DATA SHOWN Start Marker
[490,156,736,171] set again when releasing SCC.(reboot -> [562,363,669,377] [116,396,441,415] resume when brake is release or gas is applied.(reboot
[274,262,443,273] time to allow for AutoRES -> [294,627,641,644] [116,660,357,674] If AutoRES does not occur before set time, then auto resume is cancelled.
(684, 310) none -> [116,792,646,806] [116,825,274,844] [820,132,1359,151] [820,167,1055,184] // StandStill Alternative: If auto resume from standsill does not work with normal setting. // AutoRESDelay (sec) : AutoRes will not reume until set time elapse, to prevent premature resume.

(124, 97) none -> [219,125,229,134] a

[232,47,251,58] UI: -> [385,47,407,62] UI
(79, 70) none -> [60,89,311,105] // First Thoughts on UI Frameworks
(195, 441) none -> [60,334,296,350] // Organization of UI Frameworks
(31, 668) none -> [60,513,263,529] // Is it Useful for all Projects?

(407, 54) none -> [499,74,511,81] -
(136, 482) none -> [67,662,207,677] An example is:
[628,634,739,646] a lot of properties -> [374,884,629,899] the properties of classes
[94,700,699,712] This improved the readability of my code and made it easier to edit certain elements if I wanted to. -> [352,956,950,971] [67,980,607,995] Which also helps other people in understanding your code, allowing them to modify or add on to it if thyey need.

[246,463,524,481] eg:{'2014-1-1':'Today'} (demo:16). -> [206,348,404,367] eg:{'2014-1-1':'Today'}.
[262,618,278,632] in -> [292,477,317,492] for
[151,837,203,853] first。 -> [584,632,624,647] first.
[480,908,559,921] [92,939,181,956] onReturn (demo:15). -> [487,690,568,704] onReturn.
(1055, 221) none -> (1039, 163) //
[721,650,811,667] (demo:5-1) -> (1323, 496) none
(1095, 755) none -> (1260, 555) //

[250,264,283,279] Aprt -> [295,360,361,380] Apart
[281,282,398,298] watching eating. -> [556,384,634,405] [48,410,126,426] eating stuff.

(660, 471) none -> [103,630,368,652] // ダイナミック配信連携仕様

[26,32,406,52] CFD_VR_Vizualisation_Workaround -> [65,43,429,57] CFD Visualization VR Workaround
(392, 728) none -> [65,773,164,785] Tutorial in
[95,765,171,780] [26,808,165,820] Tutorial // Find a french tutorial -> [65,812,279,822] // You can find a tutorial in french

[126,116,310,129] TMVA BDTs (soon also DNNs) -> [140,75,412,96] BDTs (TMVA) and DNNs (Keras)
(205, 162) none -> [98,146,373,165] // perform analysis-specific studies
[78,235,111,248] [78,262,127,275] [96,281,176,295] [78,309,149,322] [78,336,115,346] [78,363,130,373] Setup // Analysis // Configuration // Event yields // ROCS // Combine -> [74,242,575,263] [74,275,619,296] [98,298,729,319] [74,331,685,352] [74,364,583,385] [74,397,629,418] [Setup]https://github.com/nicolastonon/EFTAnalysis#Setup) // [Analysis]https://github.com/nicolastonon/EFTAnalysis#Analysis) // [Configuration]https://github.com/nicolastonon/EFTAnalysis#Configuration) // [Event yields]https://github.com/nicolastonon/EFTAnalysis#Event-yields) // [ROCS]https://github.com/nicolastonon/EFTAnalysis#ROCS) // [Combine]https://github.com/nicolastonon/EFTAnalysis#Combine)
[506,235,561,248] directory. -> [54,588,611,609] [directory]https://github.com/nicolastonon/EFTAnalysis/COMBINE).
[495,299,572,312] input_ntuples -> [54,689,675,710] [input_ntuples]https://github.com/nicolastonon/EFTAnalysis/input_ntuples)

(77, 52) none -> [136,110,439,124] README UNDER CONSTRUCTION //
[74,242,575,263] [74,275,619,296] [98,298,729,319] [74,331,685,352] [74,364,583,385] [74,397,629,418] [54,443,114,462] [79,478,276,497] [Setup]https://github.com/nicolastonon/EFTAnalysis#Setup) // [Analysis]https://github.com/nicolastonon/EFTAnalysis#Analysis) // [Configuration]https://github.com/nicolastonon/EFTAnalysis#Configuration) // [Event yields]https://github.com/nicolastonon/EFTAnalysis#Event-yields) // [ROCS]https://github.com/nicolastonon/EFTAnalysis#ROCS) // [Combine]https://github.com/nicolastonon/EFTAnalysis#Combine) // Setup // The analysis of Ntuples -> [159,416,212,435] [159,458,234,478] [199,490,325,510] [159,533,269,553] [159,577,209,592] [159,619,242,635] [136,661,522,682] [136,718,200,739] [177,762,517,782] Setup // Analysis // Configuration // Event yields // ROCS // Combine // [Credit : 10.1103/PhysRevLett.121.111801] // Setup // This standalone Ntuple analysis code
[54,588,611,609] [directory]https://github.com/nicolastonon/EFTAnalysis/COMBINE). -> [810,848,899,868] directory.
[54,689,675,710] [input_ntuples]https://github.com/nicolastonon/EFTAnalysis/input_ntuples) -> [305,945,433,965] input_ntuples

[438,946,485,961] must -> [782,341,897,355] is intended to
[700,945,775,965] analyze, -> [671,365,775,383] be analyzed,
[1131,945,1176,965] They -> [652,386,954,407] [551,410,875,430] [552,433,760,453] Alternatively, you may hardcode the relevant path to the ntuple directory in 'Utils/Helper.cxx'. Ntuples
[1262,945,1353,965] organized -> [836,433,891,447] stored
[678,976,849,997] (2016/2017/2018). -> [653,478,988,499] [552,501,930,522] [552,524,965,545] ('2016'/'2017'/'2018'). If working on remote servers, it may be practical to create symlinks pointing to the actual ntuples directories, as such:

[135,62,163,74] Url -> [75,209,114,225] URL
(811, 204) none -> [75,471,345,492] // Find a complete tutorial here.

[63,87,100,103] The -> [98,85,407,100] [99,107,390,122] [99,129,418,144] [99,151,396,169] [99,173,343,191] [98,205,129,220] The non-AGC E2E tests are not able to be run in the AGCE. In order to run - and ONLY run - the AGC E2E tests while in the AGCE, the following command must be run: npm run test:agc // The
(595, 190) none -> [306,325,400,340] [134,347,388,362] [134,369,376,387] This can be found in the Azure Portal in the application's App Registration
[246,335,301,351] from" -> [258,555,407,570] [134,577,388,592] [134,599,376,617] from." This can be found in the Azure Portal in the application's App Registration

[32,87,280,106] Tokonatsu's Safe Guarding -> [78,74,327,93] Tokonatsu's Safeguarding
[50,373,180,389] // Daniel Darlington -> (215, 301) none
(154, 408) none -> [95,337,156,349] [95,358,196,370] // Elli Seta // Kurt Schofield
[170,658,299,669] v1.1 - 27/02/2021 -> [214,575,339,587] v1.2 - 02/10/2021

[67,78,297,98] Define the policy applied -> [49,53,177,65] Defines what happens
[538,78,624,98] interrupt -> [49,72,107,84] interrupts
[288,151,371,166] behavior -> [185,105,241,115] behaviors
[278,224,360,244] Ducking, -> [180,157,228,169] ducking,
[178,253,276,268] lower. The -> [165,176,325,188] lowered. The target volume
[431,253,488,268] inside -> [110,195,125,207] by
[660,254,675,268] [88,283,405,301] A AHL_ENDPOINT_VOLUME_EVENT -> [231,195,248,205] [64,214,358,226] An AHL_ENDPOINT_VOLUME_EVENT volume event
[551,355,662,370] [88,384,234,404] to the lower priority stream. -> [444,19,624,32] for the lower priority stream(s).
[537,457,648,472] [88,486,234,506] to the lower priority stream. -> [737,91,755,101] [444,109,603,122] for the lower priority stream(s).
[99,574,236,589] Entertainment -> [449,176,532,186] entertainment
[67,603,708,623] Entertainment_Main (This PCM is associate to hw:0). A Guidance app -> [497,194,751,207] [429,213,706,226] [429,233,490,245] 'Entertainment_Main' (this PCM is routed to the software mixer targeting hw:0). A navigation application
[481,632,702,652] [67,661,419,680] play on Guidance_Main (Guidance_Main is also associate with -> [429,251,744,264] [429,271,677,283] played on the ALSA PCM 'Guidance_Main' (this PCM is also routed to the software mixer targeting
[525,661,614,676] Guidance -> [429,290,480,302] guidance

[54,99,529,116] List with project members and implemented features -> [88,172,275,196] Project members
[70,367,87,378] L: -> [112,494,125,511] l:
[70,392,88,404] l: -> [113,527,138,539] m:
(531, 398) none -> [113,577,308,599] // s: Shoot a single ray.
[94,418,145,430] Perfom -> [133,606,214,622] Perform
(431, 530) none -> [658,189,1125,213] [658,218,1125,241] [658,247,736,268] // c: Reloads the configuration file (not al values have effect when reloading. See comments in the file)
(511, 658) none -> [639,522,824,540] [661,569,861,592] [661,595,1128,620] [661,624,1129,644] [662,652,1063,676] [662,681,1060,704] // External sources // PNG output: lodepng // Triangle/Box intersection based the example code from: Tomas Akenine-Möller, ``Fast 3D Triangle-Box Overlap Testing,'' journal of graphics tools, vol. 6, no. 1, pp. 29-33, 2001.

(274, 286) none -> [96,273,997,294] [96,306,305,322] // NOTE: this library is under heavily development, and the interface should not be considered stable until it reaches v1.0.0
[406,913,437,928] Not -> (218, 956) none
DATA SHOWN End Marker
Show every line in the records above that contains the word "associate".

[67,603,708,623] Entertainment_Main (This PCM is associate to hw:0). A Guidance app -> [497,194,751,207] [429,213,706,226] [429,233,490,245] 'Entertainment_Main' (this PCM is routed to the software mixer targeting hw:0). A navigation application
[481,632,702,652] [67,661,419,680] play on Guidance_Main (Guidance_Main is also associate with -> [429,251,744,264] [429,271,677,283] played on the ALSA PCM 'Guidance_Main' (this PCM is also routed to the software mixer targeting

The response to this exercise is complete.